Posts Tagged ‘Wellbeing’

Yoga and Obesity

As per one report nearly 14 percent of British youngsters are clinically obese. The cost of Obesity to the NHS is about £ 1 billion a year. By 2010 the number of overweight and obese youngsters in the European Union nations is expected to hit 26 million. An estimated 20,000 obese youngsters will have type 2 diabetes as per another report.

Obesity put strain on heart, respiratory and eliminatory system. It also increases the chances of diabetes, hypertension and heart diseases. In stressful people who eat very fast and in excess and secondly in household person who eat from boredom. As the people put on weight they tend to become less happy because of their appearance and become more frustrated. Some people think by taking insufficient food can help in reducing weight. But when they start dieting, body starts to slow down in order to conserve energy and boost its chances of survival. This is why weight loss tends to slow down as we continue to diet. So in a way dieting is not the good method for reducing weight.

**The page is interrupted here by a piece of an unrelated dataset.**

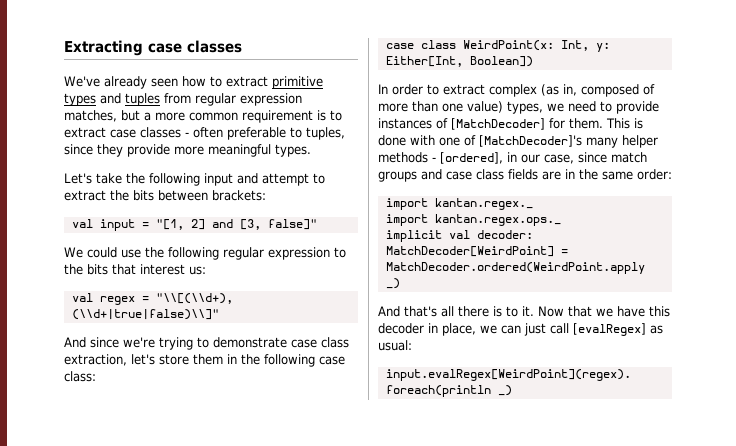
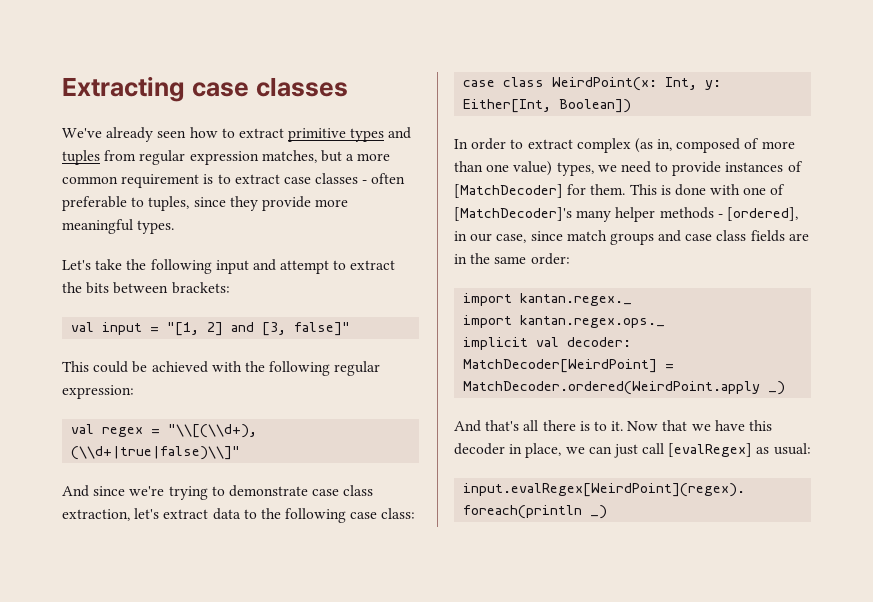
[64,247,346,260] [64,264,206,275] We could use the following regular expression to the bits that interest us: -> [62,361,381,376] [62,385,134,399] This could be achieved with the following regular expression:
[159,354,237,365] store them in -> [163,508,257,520] extract data to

Some of the schools in the UK are planning to introduce yoga for thousands of young students. This is an excellent step in the direction of fighting the obesity problem of UK. Yoga practice provides an excellent means for maintaining balanced weight and overcoming obesity problem, provided a daily yoga program is followed with regular routine.

Along with Yoga, healthy diet at proper time and practice of relaxation technique is very helpful for overcoming obesity and maintaining balanced weight. Click here if you would like to know more about our one to one sessions or kids classes.

We love Spring

Springtime is beautiful, dynamic, and even a little magical. As nature moves out of the cold, wet, dark winter toward a brighter season. Nature makes it look smooth, but for us humans it’s not as easy to transition gracefully from one season to the next—especially from winter to spring. More often we find ourselves feeling heavy and sluggish, like a grumpy bear reluctantly coming out of hibernation. Here’s our first instalment to step into Spring.

Eat Lighter

If you truly aspire to be a butterfly—and not a sluggish bear—you’ll want to complement your asana and breathing practices with more awareness about your diet. The most important way to ensure a healthy agni is to eat—and not eat—at regular intervals during the day; having routine meals with adequate time between them strengthens mind and body.

Eat light, easy-to-digest foods during spring and wait at least three to four hours between meals. Try eating less of or eliminating foods that increase kapha —dairy products, iced or cold food or drinks, and fried or oily food—especially in the morning and at dinner.

Instead of a snack, do a short pranayama practice and see what happens. If you’re truly hungry, have something nourishing like miso soup or a some juice. And remember that strengthening your willpower is an excellent exercise is a great way to step into Spring.

To take your ama-flushing a step further, consider a dietary cleanse. As an alternative to strict fasting, spend five to 10 days eating only fresh (ideally local) fruits and vegetables and kitchari, a curried mung bean and rice dish. This will improve your digestive system.

During your cleanse, you can also drink tea made with cinnamon, black pepper, and ginger one hour after breakfast and lunch. Drink herbal tea in the evening; it’s beneficial to your digestive and circulatory systems.

Tune into Nature

Now it’s time for the fun part, to enjoy nature. All you have to do is look around to be inspired at this time of year; renewal and transformation are literally welling up from the ground. The natural world is going through a rebirth, so be creative and forge a connection to this awesome process. For some of you, this may mean turning to your daily yoga practice to nature. An easy starting place is with Sun Salutations, which were traditionally practiced in the morning. Your efforts to connect to nature can go beyond the edges of your yoga mat. Head outdoors and enjoy the sunshine. Anything that gives you time and space to appreciate and feel energetic stepping into Spring.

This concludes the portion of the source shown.